**TASK:**
The data below should be copied out exactly, with its pictures omitted.

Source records
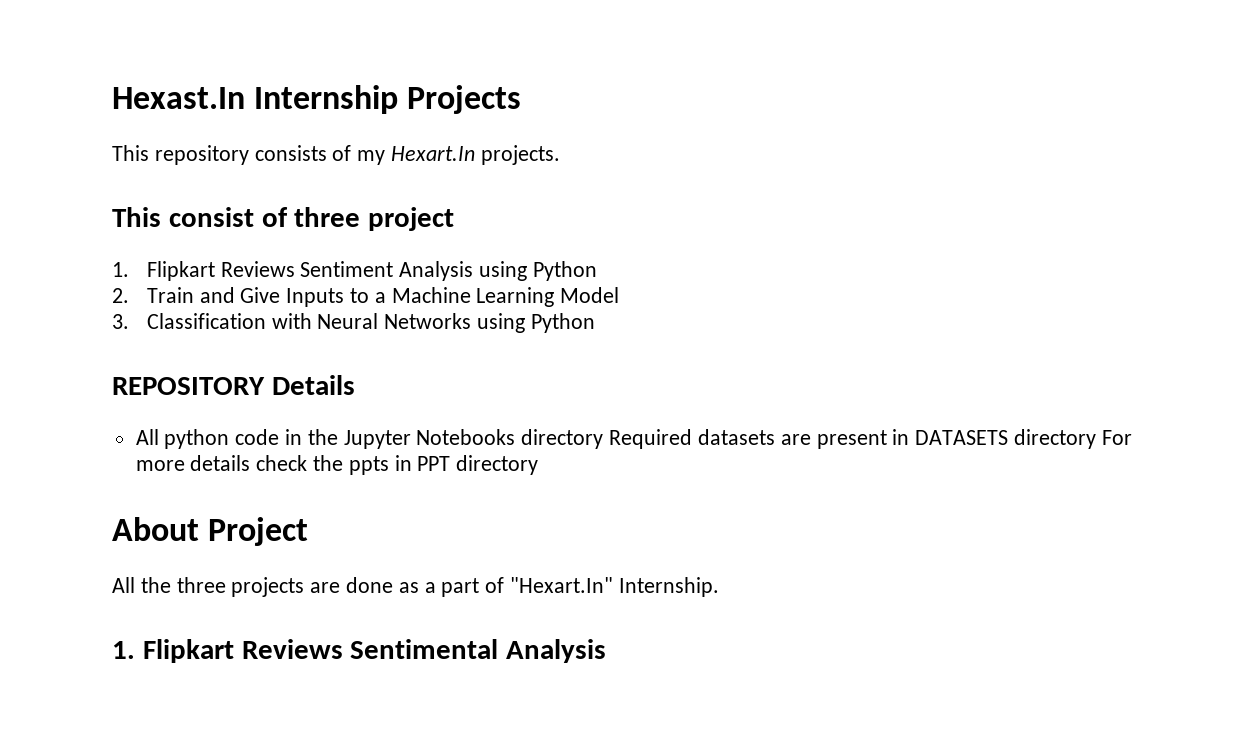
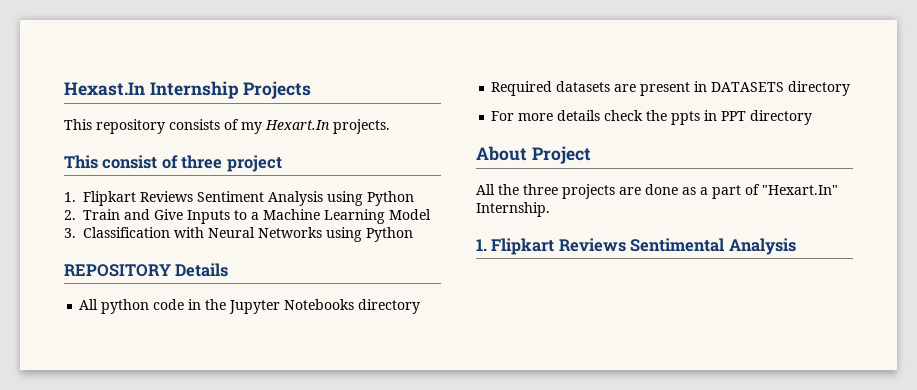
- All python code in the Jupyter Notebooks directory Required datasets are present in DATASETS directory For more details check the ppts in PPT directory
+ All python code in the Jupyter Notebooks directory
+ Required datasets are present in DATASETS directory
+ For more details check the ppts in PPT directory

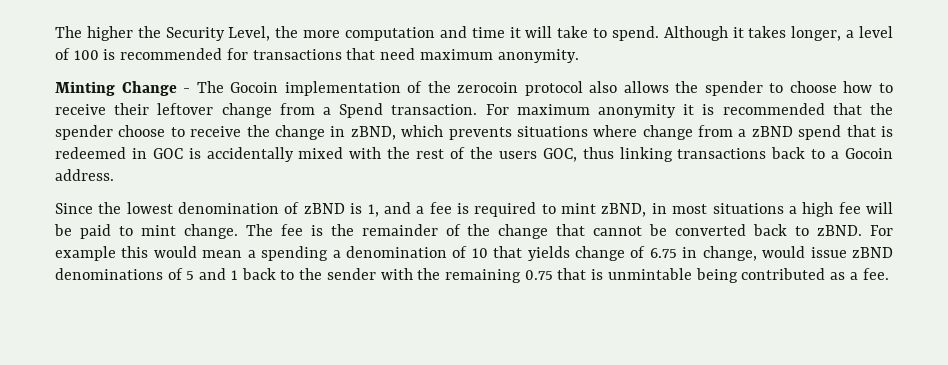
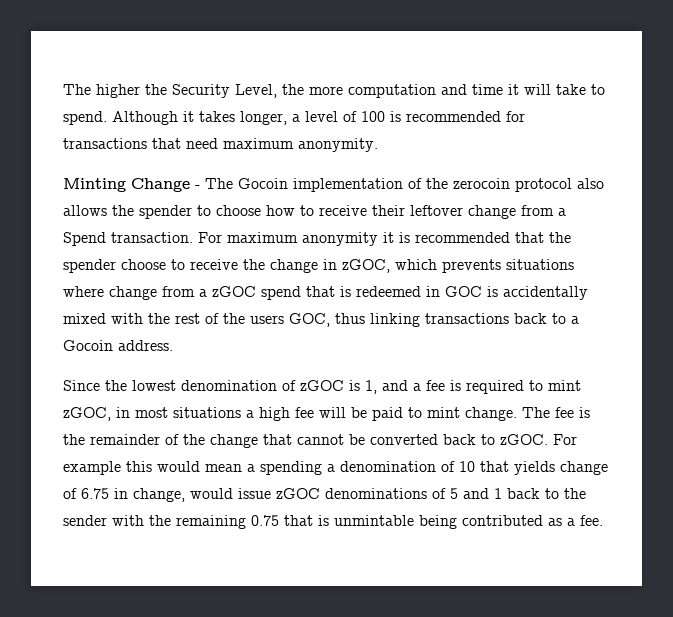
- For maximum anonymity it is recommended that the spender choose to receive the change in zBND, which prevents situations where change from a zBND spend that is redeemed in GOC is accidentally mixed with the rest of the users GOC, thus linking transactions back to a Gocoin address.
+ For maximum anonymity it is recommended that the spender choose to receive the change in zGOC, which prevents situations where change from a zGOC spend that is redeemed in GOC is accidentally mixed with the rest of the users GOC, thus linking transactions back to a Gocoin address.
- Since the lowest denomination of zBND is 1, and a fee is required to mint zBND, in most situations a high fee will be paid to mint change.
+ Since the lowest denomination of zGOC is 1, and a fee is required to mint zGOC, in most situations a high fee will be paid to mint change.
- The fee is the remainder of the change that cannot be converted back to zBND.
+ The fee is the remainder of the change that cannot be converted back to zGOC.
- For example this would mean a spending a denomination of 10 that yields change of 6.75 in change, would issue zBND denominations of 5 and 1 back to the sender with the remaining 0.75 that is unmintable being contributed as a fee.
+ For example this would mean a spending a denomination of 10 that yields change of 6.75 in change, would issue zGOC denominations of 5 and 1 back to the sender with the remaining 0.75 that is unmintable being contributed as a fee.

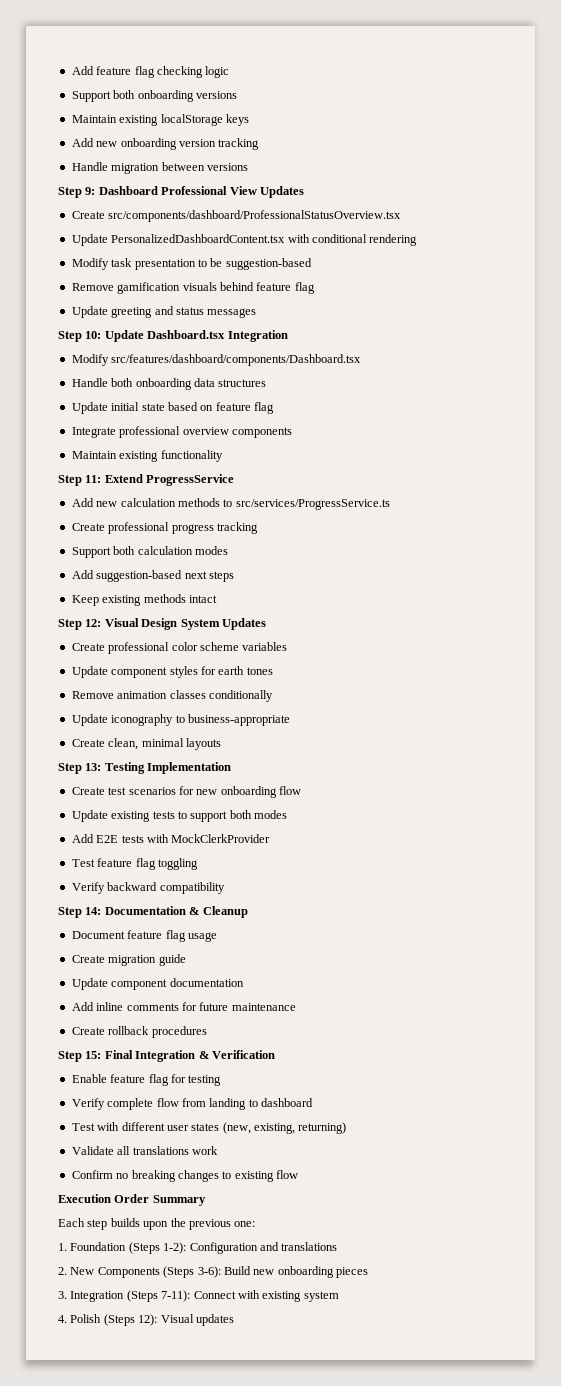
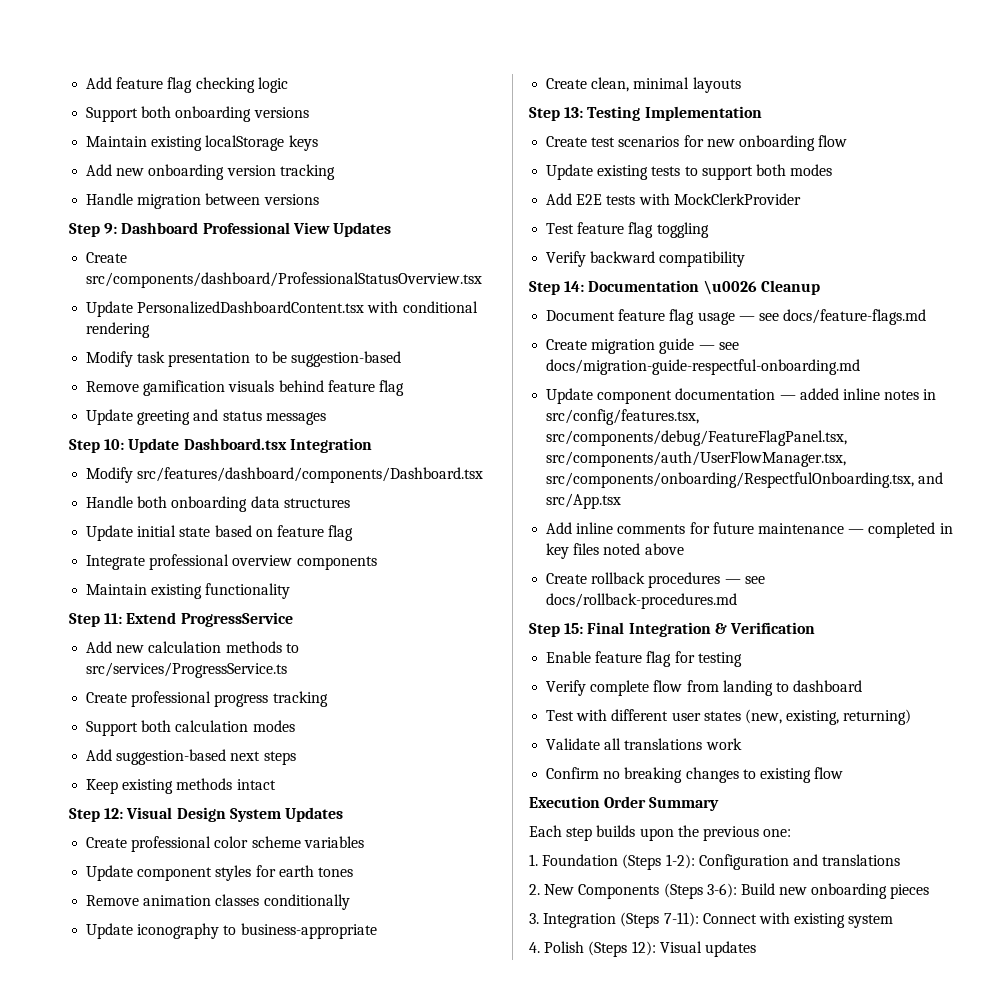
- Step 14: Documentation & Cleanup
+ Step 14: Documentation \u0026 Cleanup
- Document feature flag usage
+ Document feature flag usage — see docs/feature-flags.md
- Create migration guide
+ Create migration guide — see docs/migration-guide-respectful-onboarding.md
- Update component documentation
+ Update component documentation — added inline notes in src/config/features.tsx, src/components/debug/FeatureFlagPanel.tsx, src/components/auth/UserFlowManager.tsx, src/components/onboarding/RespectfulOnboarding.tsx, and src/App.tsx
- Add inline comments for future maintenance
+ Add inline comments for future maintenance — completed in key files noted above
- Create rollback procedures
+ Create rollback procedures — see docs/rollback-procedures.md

**WRITTEN ANSWER:**
- All python code in the Jupyter Notebooks directory Required datasets are present in DATASETS directory For more details check the ppts in PPT directory
+ All python code in the Jupyter Notebooks directory
+ Required datasets are present in DATASETS directory
+ For more details check the ppts in PPT directory

- For maximum anonymity it is recommended that the spender choose to receive the change in zBND, which prevents situations where change from a zBND spend that is redeemed in GOC is accidentally mixed with the rest of the users GOC, thus linking transactions back to a Gocoin address.
+ For maximum anonymity it is recommended that the spender choose to receive the change in zGOC, which prevents situations where change from a zGOC spend that is redeemed in GOC is accidentally mixed with the rest of the users GOC, thus linking transactions back to a Gocoin address.
- Since the lowest denomination of zBND is 1, and a fee is required to mint zBND, in most situations a high fee will be paid to mint change.
+ Since the lowest denomination of zGOC is 1, and a fee is required to mint zGOC, in most situations a high fee will be paid to mint change.
- The fee is the remainder of the change that cannot be converted back to zBND.
+ The fee is the remainder of the change that cannot be converted back to zGOC.
- For example this would mean a spending a denomination of 10 that yields change of 6.75 in change, would issue zBND denominations of 5 and 1 back to the sender with the remaining 0.75 that is unmintable being contributed as a fee.
+ For example this would mean a spending a denomination of 10 that yields change of 6.75 in change, would issue zGOC denominations of 5 and 1 back to the sender with the remaining 0.75 that is unmintable being contributed as a fee.

- Step 14: Documentation & Cleanup
+ Step 14: Documentation \u0026 Cleanup
- Document feature flag usage
+ Document feature flag usage — see docs/feature-flags.md
- Create migration guide
+ Create migration guide — see docs/migration-guide-respectful-onboarding.md
- Update component documentation
+ Update component documentation — added inline notes in src/config/features.tsx, src/components/debug/FeatureFlagPanel.tsx, src/components/auth/UserFlowManager.tsx, src/components/onboarding/RespectfulOnboarding.tsx, and src/App.tsx
- Add inline comments for future maintenance
+ Add inline comments for future maintenance — completed in key files noted above
- Create rollback procedures
+ Create rollback procedures — see docs/rollback-procedures.md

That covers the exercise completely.